**TASK TO COMPLETE:** Which of the lines in the listing that follows hold "align"? Pull each one out.

**TASK DATA:**

*** Block opens ***

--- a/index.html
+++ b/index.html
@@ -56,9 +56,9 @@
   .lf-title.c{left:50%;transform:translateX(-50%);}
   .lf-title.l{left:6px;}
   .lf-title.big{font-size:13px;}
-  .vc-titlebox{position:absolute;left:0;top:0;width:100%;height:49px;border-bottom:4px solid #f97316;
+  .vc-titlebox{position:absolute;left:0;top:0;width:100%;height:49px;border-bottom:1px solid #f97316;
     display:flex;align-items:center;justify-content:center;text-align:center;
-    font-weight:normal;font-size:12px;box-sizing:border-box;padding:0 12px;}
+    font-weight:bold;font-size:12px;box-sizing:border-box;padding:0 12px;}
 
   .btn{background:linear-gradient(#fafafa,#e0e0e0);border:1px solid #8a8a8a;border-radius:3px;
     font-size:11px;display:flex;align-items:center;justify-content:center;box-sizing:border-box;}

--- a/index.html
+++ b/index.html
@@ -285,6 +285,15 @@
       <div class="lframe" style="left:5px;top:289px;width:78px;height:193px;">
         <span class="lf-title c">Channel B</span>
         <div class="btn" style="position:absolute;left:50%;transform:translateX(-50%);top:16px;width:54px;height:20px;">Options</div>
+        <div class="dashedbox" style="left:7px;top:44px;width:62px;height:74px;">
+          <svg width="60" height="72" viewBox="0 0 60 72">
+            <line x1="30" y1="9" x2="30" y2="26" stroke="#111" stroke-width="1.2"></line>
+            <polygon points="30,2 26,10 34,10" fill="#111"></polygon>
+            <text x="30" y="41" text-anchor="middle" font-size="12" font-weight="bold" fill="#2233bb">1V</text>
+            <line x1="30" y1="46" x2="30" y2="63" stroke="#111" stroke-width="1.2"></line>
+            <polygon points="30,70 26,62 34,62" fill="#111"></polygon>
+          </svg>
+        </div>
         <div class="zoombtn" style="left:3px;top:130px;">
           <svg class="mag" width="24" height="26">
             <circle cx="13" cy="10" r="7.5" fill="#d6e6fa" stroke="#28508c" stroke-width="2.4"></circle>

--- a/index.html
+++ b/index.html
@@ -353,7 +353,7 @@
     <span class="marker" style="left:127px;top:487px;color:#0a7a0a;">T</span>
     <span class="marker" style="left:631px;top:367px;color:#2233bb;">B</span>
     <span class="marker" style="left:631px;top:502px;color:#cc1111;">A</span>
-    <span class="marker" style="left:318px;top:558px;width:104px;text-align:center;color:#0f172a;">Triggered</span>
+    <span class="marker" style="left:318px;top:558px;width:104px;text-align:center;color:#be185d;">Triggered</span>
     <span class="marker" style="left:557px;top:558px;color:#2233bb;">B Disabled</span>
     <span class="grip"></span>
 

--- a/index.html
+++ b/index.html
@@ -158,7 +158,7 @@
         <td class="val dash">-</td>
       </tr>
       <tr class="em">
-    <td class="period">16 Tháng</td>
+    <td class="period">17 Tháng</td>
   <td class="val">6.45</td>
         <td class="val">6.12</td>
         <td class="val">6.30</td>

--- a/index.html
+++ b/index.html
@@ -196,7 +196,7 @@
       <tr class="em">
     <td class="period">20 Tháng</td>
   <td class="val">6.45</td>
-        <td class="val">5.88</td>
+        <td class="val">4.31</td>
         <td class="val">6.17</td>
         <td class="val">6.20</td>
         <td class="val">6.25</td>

*** Block closes ***

**OUTPUT FOR THIS EXERCISE:**
     display:flex;align-items:center;justify-content:center;text-align:center;
     font-size:11px;display:flex;align-items:center;justify-content:center;box-sizing:border-box;}
-    <span class="marker" style="left:318px;top:558px;width:104px;text-align:center;color:#0f172a;">Triggered</span>
+    <span class="marker" style="left:318px;top:558px;width:104px;text-align:center;color:#be185d;">Triggered</span>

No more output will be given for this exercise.